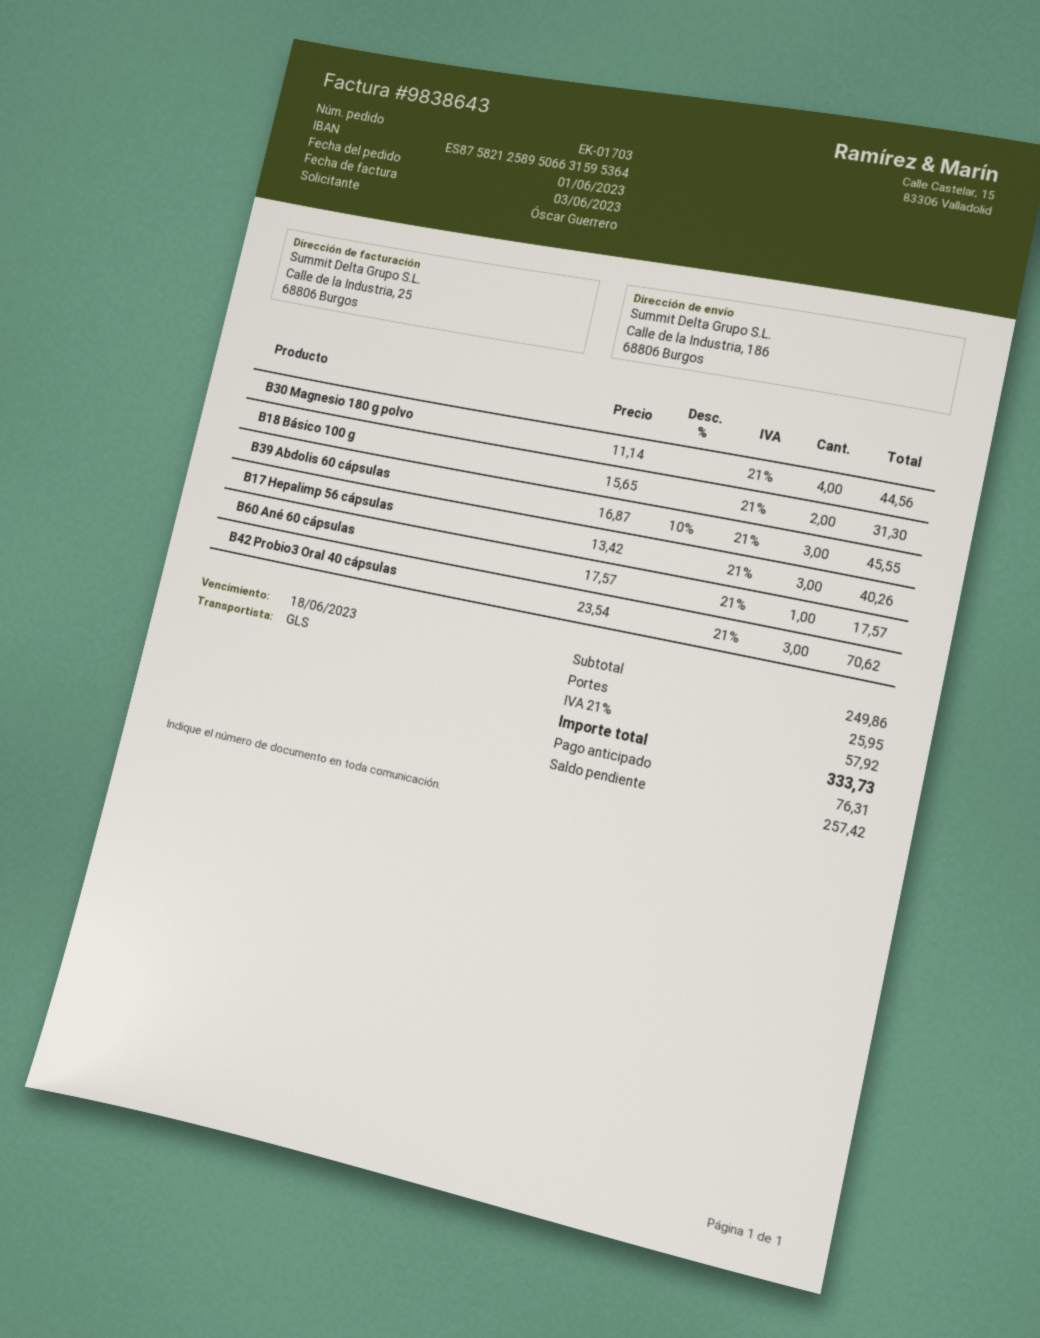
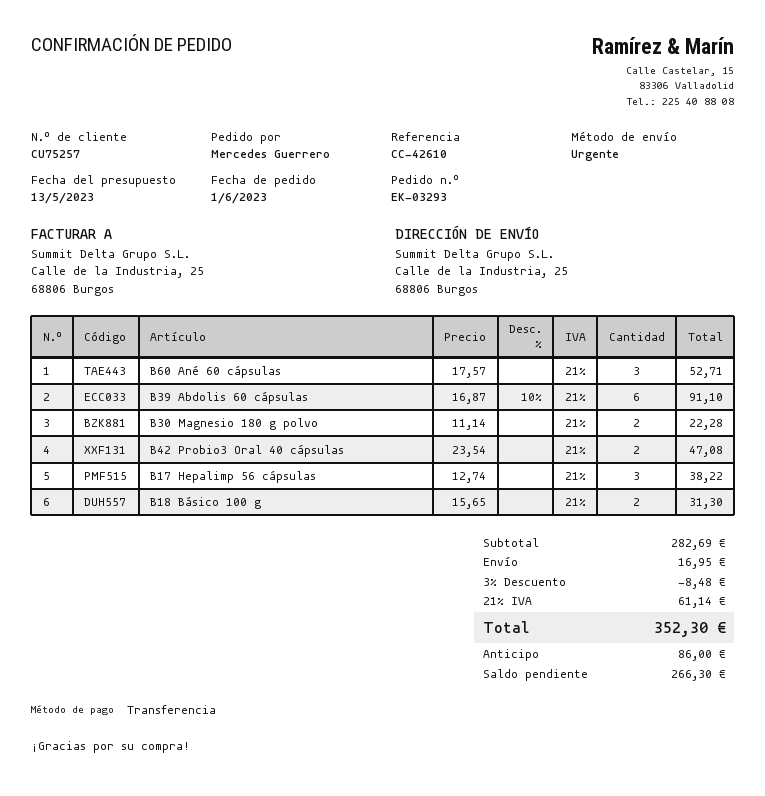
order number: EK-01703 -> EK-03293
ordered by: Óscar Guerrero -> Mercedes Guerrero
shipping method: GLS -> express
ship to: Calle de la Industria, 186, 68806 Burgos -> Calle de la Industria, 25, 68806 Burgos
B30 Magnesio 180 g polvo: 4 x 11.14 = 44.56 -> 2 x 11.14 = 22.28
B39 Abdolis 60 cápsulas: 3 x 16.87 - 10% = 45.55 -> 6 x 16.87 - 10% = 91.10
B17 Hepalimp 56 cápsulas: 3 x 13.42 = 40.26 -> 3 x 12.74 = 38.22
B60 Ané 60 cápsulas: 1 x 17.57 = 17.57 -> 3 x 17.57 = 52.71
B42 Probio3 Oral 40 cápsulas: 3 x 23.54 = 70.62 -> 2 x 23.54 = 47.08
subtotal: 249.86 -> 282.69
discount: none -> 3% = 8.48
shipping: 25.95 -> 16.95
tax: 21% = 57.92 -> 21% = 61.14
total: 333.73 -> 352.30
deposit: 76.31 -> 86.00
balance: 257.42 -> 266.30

..........

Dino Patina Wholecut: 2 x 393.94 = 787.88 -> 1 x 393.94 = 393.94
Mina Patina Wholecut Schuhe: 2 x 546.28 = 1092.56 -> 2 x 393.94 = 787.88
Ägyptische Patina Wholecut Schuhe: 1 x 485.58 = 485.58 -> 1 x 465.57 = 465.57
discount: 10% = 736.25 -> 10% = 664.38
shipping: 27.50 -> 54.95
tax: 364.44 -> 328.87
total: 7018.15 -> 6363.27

..........

TASK TO COMPLETE
Scan the entries above for lines with "discount" in them, then report how many there are as a plain number.

RESPONSE TO THIS TASK
2